In ensuing years, US support for official corruption in Haiti would make the terrain extra fertile for political crisis, while further eroding the country’s ability to respond to earthquakes and other disasters.
As for me, my own personal experience with earthquakes includes a tremor in southwestern Turkey in 2010 and the magnitude 7.4 earthquake that rocked Mexico’s Oaxacan coast in June 2020. I can safely say that the latter episode was akin to feeling my world combust – but only momentarily, as it entailed no lasting damage to my house or person. In other words, it was a far and privileged cry from the experience of the latest earthquake victims in Turkey and Syria, many of whom – displaced by war – had undoubtedly already felt their respective worlds combust even prior to the quake.

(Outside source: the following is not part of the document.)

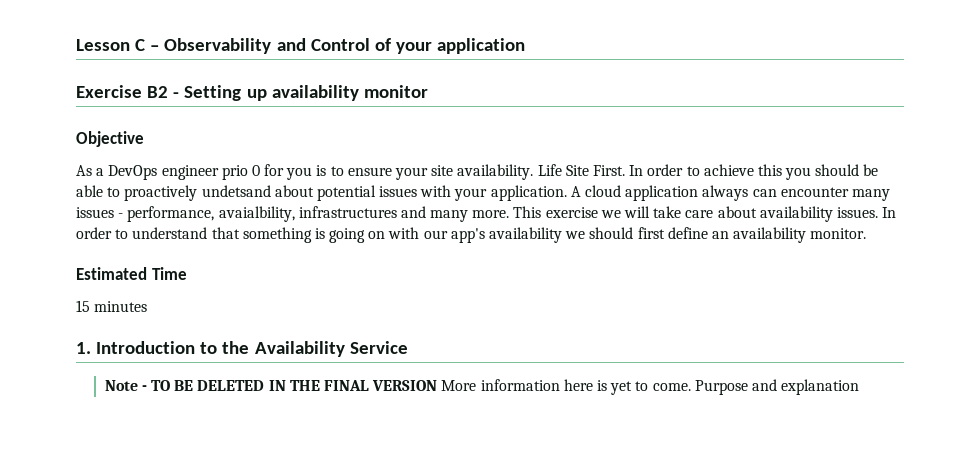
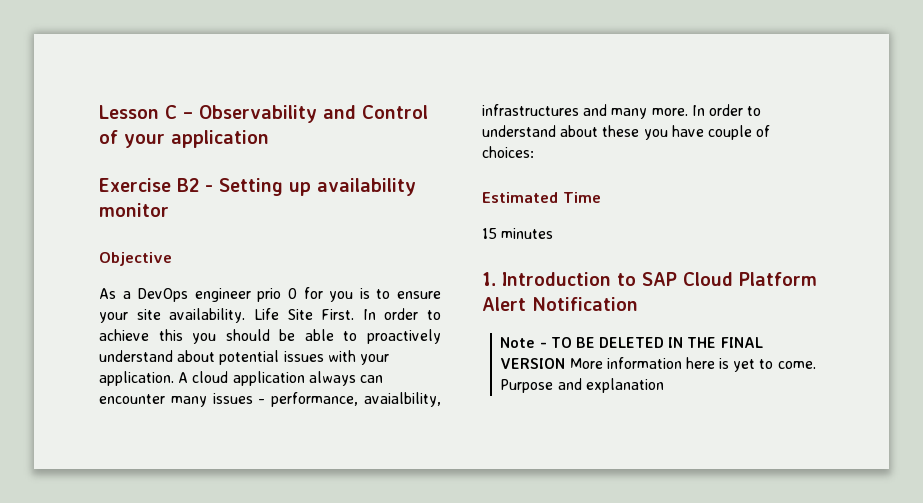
[201,185,271,197] undetsand -> [99,350,173,362] understand
[513,206,897,222] [76,227,867,243] This exercise we will take care about availability issues. In order to understand that something is going on with our app's availability we should first define an availability monitor. -> [691,104,762,116] [482,125,771,140] [482,146,534,158] In order to understand about these you have couple of choices:
[222,341,408,357] the Availability Service -> [642,272,817,286] [482,297,638,311] SAP Cloud Platform Alert Notification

Following the news of Monday’s cataclysm, I spoke here in Oaxaca with a working-class Mexican man who, in September 1985, assisted in extracting bodies from the rubble of the Mexico City earthquake that officially resulted in the deaths of 10,000 people but probably killed many more. Shaking his head, he professed to still think regularly of three bodies in particular: a humble mother hunched in vain over her two children, dressed in school uniforms.
And as if the poor needed any more reminders as to the negligible value assigned to their lives, the perennial tremors of the earth in Mexico mean that earthquake-related psychological trauma is easily revived.
As for things not easily revived, in September 1986, one year after the Mexico City quake, the Washington Post reported that no fewer than 80,000 people remained homeless – and indeed the city never quite fully recovered from either the physical damage or the disaster mismanagement. Precarity is nothing new.
And yet things are getting more precarious by the minute, as capitalism breaks new ground in the field of obliterating any and all aspirations toward a common humanity or planetary wellbeing – and the “disaster relief” industry concerns itself with maintaining its own viability while poor communities lurch from one disaster to the next.
While the rich insulate themselves from the fallout, the poor bear the brunt of military conflict, economic upheaval, climate-related havoc, and the coronavirus pandemic – which has left the earth’s have-nots on even shakier ground.
As with all other present earthly afflictions, Monday’s quakes in Turkey and Syria will hit the poor the hardest. And the only way out of a world where profit for the few means precarity for the many would be a total seismic shift.
The views expressed in this article are the author’s own and do not necessarily reflect Al Jazeera’s editorial stance.